Albatross and Wildlife of the Otago Peninsula
Taiaroa Head is widely regarded as the ‘Wildlife Capital Of The World’ by many wildlife enthusiasts and experts. This small headland situated right at the Otago Harbour entrance, and in the middle of the Roaring Forties, hosts nine different types of seabird and one species of marine mammal, all of which who breed here.
The unique combination of ocean currents and temperatures, wind patterns, a rich eco system and the presence of deep oceanic troughs only a few miles away, means the area can sustain a variety of animals, both resident and transient.
Resident wildlife includes fur seals, sea lions, dolphins, shearwaters, albatross, wading birds, penguins, swans , shags, cormorants, terns and much more.
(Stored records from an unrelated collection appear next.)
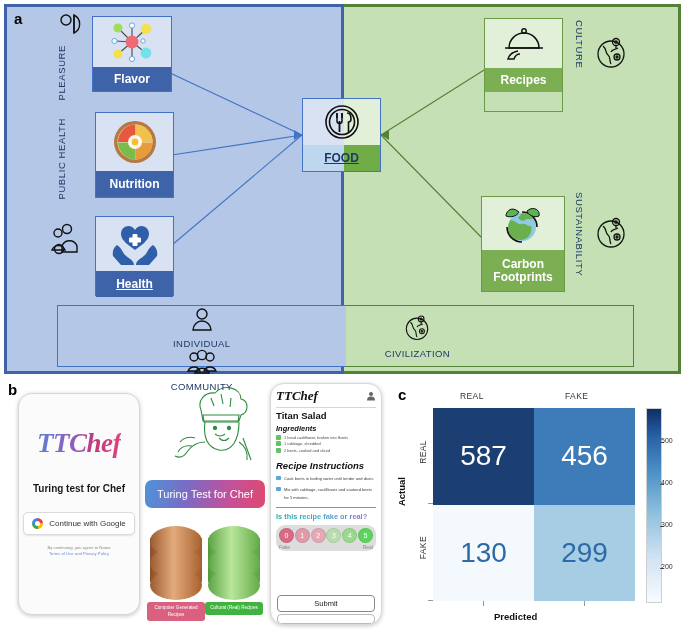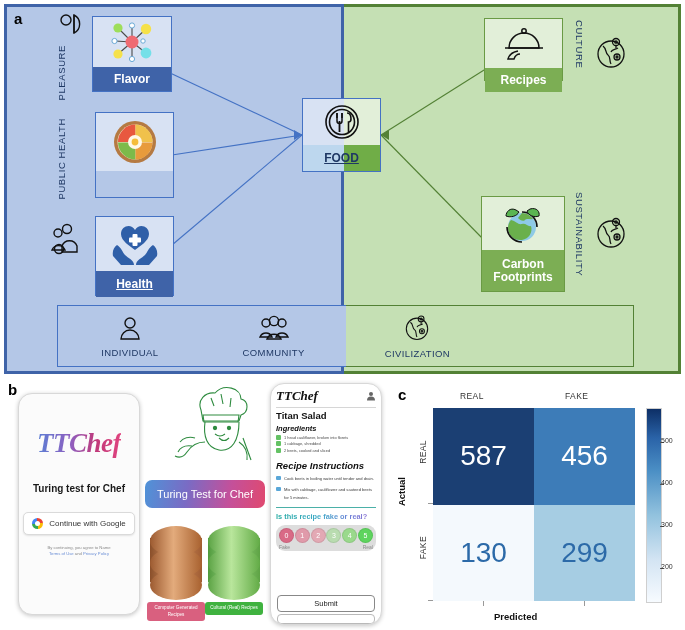--- a/index.html
+++ b/index.html
@@ -184,20 +184,21 @@
         <circle cx="24" cy="24" r="21" fill="#b57a42"></circle>
         <circle cx="24" cy="24" r="17.5" fill="#f3e6cf"></circle>
         <path d="M7 24 a17.5 17.5 0 0 1 17.5-17.5 l0 17.5 z" fill="#e8583f"></path>
         <path d="M24.5 6.5 a17.5 17.5 0 0 1 17 17.5 l-17 0 z" fill="#f0c14b"></path>
         <path d="M7 24.5 a17.5 17.5 0 0 0 17.5 17 l0-17 z" fill="#7cba4a"></path>
         <path d="M24.5 24.5 l17 0 a17.5 17.5 0 0 1-17 17 z" fill="#e89b3c"></path>
         <circle cx="24" cy="24" r="7" fill="#fff9e8"></circle>
         <circle cx="24" cy="24" r="3.4" fill="#f5bd3a"></circle>
       </svg>
     </div>
+    <div class="cap" style="height:26px;font-size:12px;">Nutrition</div>
   </div>
 
   <div class="node blue" id="node-health" style="left:95px;top:216px;width:79px;height:80px;">
     <div class="art" style="height:54px;">
       <svg width="50" height="46" viewBox="0 0 50 46" fill="#2f5fa8">
         <path d="M25 9 c-4-7-14-4-14 4 c0 7 9 12 14 16 c5-4 14-9 14-16 c0-8-10-11-14-4z"></path>
         <rect x="22.5" y="13" width="5" height="12" fill="#fff" rx="1"></rect>
         <rect x="19" y="16.5" width="12" height="5" fill="#fff" rx="1"></rect>
         <path d="M7 24 c-3 2-5 6-4 11 l8 9 13 0 c0-5-6-7-9-10 c-2-2-4-8-8-10z"></path>
         <path d="M43 24 c3 2 5 6 4 11 l-8 9 -13 0 c0-5 6-7 9-10 c2-2 4-8 8-10z"></path>
@@ -214,21 +215,21 @@
         <path d="M15 11 l0 8 a2.5 2.5 0 0 0 5 0 l0-8" stroke-width="1.5"></path>
         <line x1="17.5" y1="19" x2="17.5" y2="30" stroke-width="1.8"></line>
         <line x1="15" y1="11" x2="15" y2="16"></line>
           <line x1="20" y1="11" x2="20" y2="16"></line>
         <path d="M25 11 c3 0 4 3 4 6 c0 2-1.5 3-2.5 3 l0 10" stroke-width="1.6"></path>
       </svg>
     </div>
     <div class="cap">FOOD</div>
   </div>
 
-  <div class="node green" id="node-recipes" style="left:484px;top:18px;width:79px;height:63px;">
+  <div class="node green" id="node-recipes" style="left:484px;top:18px;width:79px;height:94px;">
     <div class="art" style="height:49px;">
       <svg width="52" height="42" viewBox="0 0 52 42" fill="none" stroke="#111" stroke-width="1.5">
         <path d="M11 25 a15 15 0 0 1 30 0 z"></path>
           <line x1="7" y1="25" x2="45" y2="25"></line>
         <circle cx="26" cy="8" r="2.2"></circle>
         <path d="M20 28 c-5 1-9 4-10 8 l6 0 c1-3 3-5 6-5"></path>
       </svg>
     </div>
     <div class="cap" style="height:24px;font-size:12px;">Recipes</div>
   </div>
@@ -273,21 +274,21 @@
         <path d="M24 12 c-3 2-6 1-7 4"></path>
       <circle cx="22" cy="6" r="3.5"></circle>
         <circle cx="22" cy="6" r="1.2"></circle>
       <path d="M22 9.5 l0 3"></path>
         <circle cx="23" cy="21" r="3"></circle>
         <circle cx="23" cy="21" r="1"></circle>
     </svg>
   </span>
 
   <div id="band">
-    <div class="band-half" id="band-l" style="background:#b4c7e7;">
+    <div class="band-half" id="band-l" style="background:#b4c7e7;flex-direction:column;">
       <div class="band-cell">
         <span>
           <svg width="26" height="26" viewBox="0 0 26 26" fill="none" stroke="#111" stroke-width="1.4">
             <circle cx="13" cy="8" r="5"></circle>
               <path d="M4 24 a9 9 0 0 1 18 0 z"></path>
           </svg>
         </span>
         <span class="bl">INDIVIDUAL</span>
       </div>
       <div class="band-cell">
Transient visitors include whales, petrels, elephant and leopard seals, sub-Antarctic penguins, various other albatross species, gannets, skuas, godwits and much more.
Best known of the area’s inhabitants is the Northern Royal Albatross. With its wingspan of up to three metres and it’s status classified as endangered, the Northern Royal Albatross is certainly the celebrity species of the Taiaroa Head wildlife.
Taking almost a full year to complete the breeding cycle, there is always something to be seen of the Northern Royal Albatross at Taiaroa Head. Whether it be nest building, incubating eggs, rearing chicks, engaging in courtship rituals or soaring above the headland, the Northern Royal Albatross is a permanent feature. As they are an oceanic species, the albatross breeding population alternates every year. Albatross taking a year off from breeding venture as far away as the coast of South America.
Other species of albatross can be seen a short distance off shore from Taiaroa Head. Such as the larger cousins of the Northern Royal Albatross-the Southern Royal Albatross. And the many, slightly smaller cousins such as the Buller’s, White-Capped and Salvin’s Albatross. To name only a few.
These other species of albatross are sub-Antarctic and do not come to land here as they only nest on small offshore islands. They can only be easily viewed at sea, where they feed.
Three quarters of the world’s albatross, penguins and petrels and half of the world’s shearwaters and shag species are found in New Zealand. Many of these can be seen within a few miles of the Otago Harbour entrance. On the headland itself, nine species of seabird and one marine mammal breed giving Taiaroa Head it reputation of being the ‘Wild Life Capital of the World.’
As Wildlife Documentary star David Attenborough once said “Otago Peninsula and Taiaroa Head is a unique and very special place. It is a place that every visitor to Dunedin should see.”